What does that mean for reason and argumentation?

First of all, it means that the basic requirement of logic that two signs written identically can be substituted is hopelessly violated by every text we have ever thought, said or written.

Despite the initial hopelessness that this situation suggests, this article seeks to propose a possible mechanism whereby reason can succeed nevertheless.

We use our concepts and terms in horribly loose and vague application. However, despite our muddled and unstable productions, we can write down a set of assertions. We use the associations of our memories, images, internal categories and semiotic beliefs to write down our assumptions, reasoning and conclusions in words2.

Now that there is an objective text, we can make a profound transition away from the words as understood, meant and emotionally assented to. We now consider the words as written down. These words can be seen as a set of elements from a specific dictionary and arranged as well-formed-formulae (wffs). Yes, each of these words and their arrangement will have different semantics and degrees of emotional assent for each and every reader. Nevertheless, we ignore that and focus on the words as if they have absolutely no semantics; only syntax.
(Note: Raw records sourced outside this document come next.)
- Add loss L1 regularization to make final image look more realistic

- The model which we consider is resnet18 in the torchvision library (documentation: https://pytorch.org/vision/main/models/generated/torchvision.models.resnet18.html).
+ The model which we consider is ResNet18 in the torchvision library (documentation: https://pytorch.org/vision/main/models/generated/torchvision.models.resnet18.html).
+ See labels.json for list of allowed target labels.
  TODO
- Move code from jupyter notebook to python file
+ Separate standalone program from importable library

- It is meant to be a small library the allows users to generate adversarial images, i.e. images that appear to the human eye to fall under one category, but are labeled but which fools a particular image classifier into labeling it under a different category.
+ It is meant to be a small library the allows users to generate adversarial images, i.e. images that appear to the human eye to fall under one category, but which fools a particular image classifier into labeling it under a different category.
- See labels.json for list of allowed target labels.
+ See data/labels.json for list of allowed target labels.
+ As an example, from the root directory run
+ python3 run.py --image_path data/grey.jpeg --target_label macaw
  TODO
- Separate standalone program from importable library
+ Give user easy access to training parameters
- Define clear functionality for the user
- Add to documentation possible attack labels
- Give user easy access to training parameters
We have created a mapping from the language as used in a putatively reasoned argument onto a set of wffs devoid of any meaning written in a formal language (that may look like English).
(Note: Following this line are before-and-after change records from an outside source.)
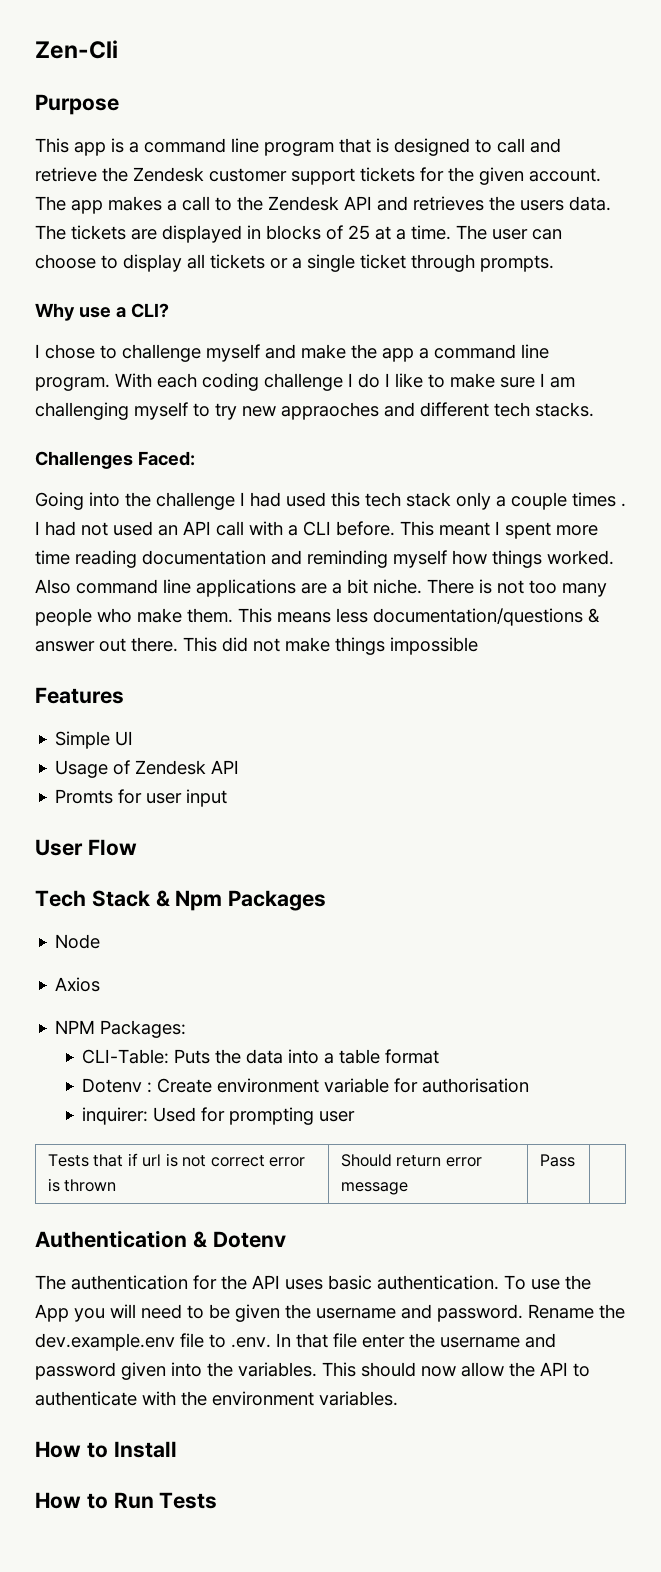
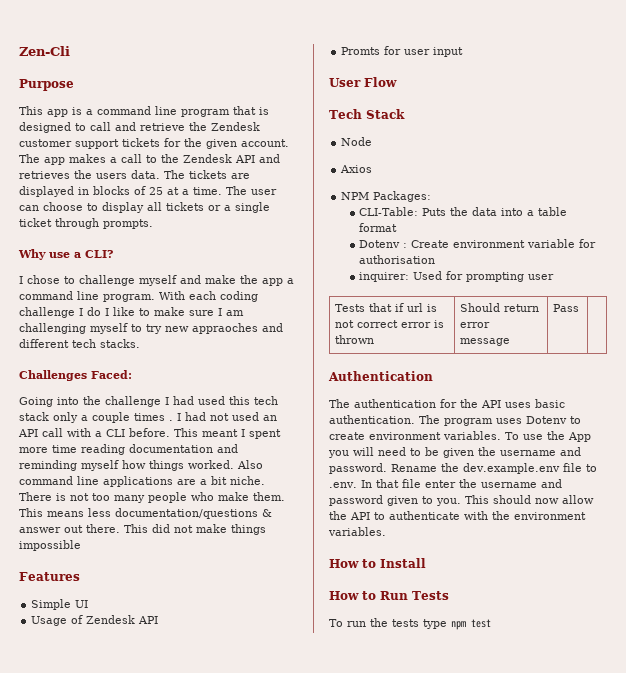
- Tech Stack & Npm Packages
+ Tech Stack
- Authentication & Dotenv
+ Authentication
+ The program uses Dotenv to create environment variables.
- Rename the dev.example.env file to .env. In that file enter the username and password given into the variables.
+ Rename the dev.example.env file to .env. In that file enter the username and password given to you.
+ To run the tests type npm test

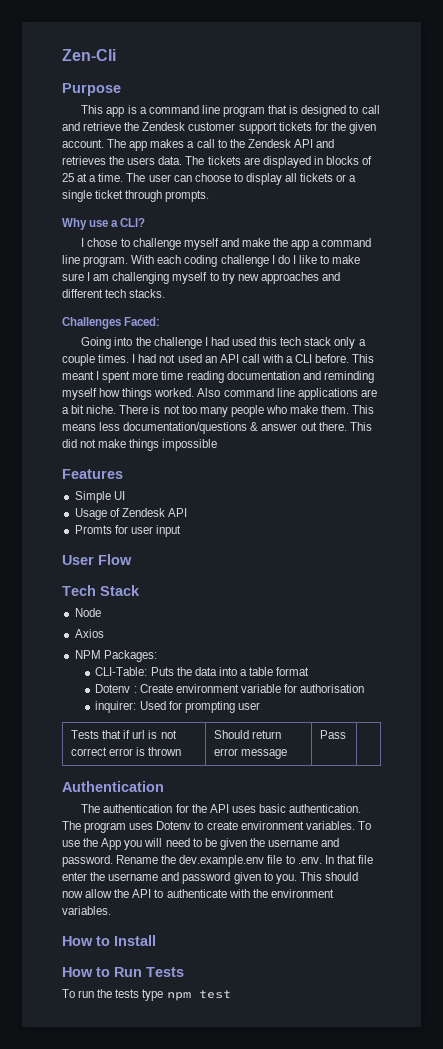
- With each coding challenge I do I like to make sure I am challenging myself to try new appraoches and different tech stacks.
+ With each coding challenge I do I like to make sure I am challenging myself to try new approaches and different tech stacks.
- Going into the challenge I had used this tech stack only a couple times .
+ Going into the challenge I had used this tech stack only a couple times.

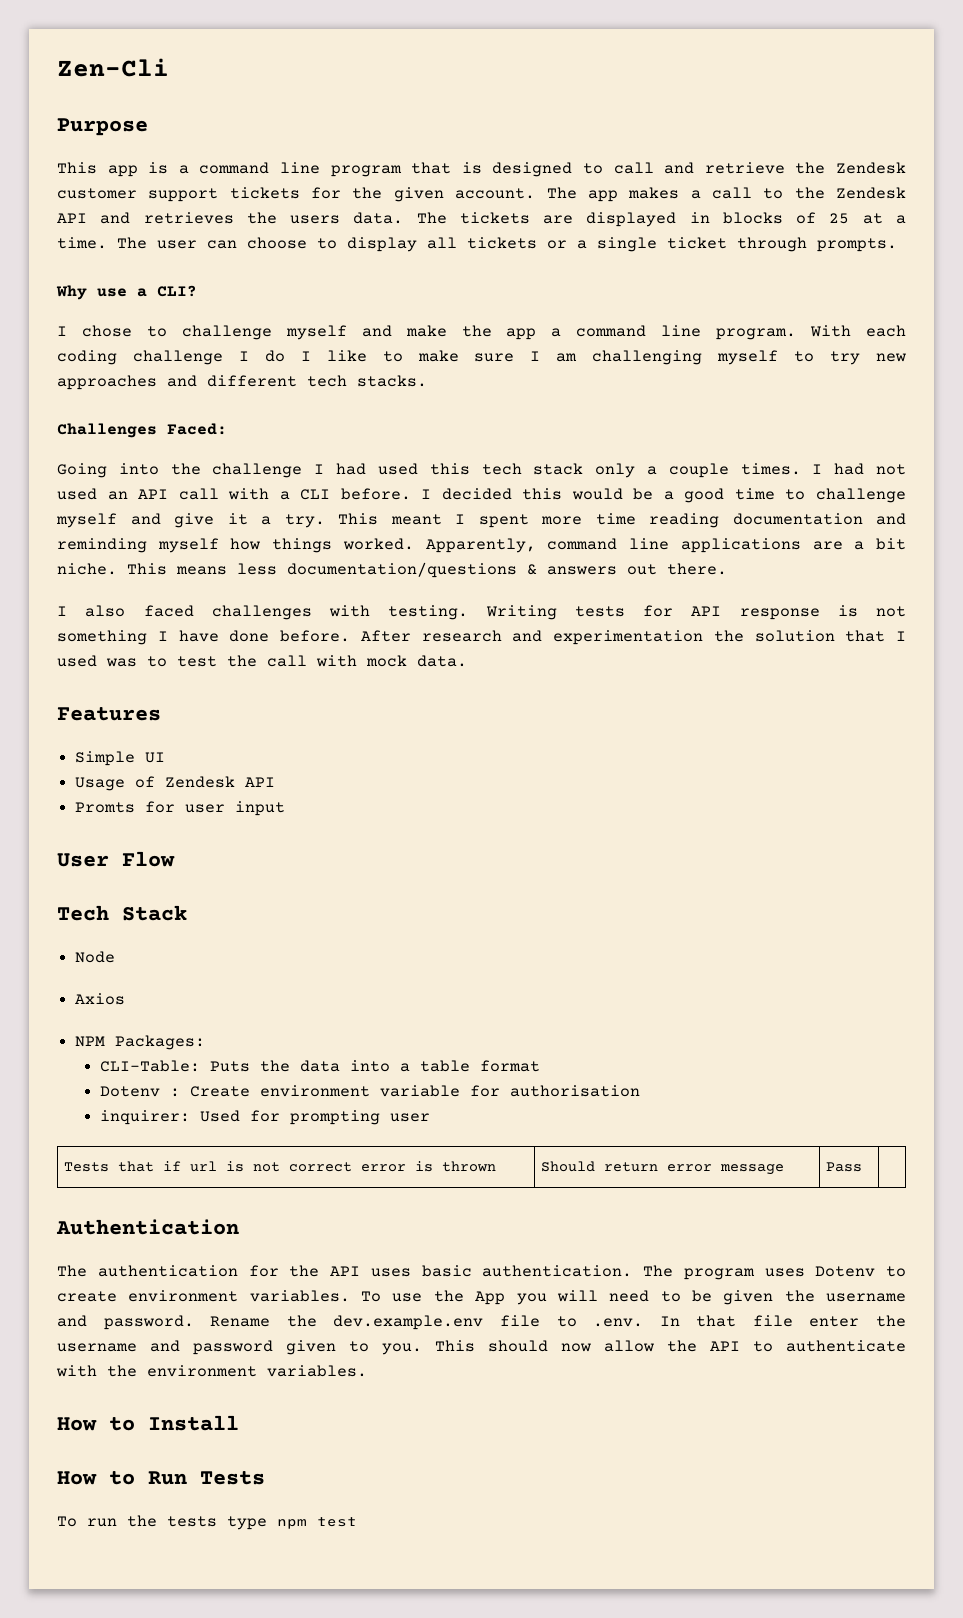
+ I decided this would be a good time to challenge myself and give it a try.
- Also command line applications are a bit niche.
+ Apparently, command line applications are a bit niche.
- There is not too many people who make them.
- This means less documentation/questions & answer out there. This did not make things impossible
+ This means less documentation/questions & answers out there.
+ I also faced challenges with testing. Writing tests for API response is not something I have done before. After research and experimentation the solution that I used was to test the call with mock data.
Take an example. I write: “(1) Elephants are larger than cats and cats are larger than microbes. (2) Elephants, cats and microbes are objects. (3) For all objects, if X, Y and Z are objects, then if X is larger than Y and Y is larger than Z, then X is larger than Z.”

All the metaphysics in the world about real objects and categories or how we can point to and pick out an object from its background in the image no longer matter once the mapping process of writing down has taken place.

You can feed your text into a formal procedure. You can even imagine writing a computer program. Version 1.0 of this program need only replace strings like “X”, “Y” or “Z” with any constants such as “elephants”, “cats” and “microbes” if there is an assertion such as (2) whose last two words match the two words following “X, Y and Z” in assertion (3). (Namely, the words “are objects” in the example given.)

It might never have crossed your mind that Elephants are larger than microbes. However, the next version of your program, version 2.0, might inform you that Elephants are indeed larger than microbes. In other words, it would not only be able to verify implications that you put in, but it might be able to search for new sentences that are implied by your text. The implied facts were, in a sense, always “there” in what you had said. Which, of course, makes it all the more surprising that you had noticed them.

On the other hand, if you had tacked on to the original text something like: “(4) Elephants are not larger than microbes”, it could have informed you that your reasoning has failed.

What if you had left out assertion (3)? Perhaps we could continue developing the program so that version 3.0 looks for (3) and could tell you that, should you assent to it and have it included, then the text could be verified. Otherwise, no implication can be made. In other words, you just say that these things are objects, but your program is aware of assertions about objects, assertions you might not have considered, and it asks you whether you would assent to them too. Perhaps, by asserting that Elephants are larger than microbes, you had obviously used (3) but since it is common knowledge you had neglected to mention it. That will work when talking to people, but will fail with a simple variable substitution procedure like the one we have here.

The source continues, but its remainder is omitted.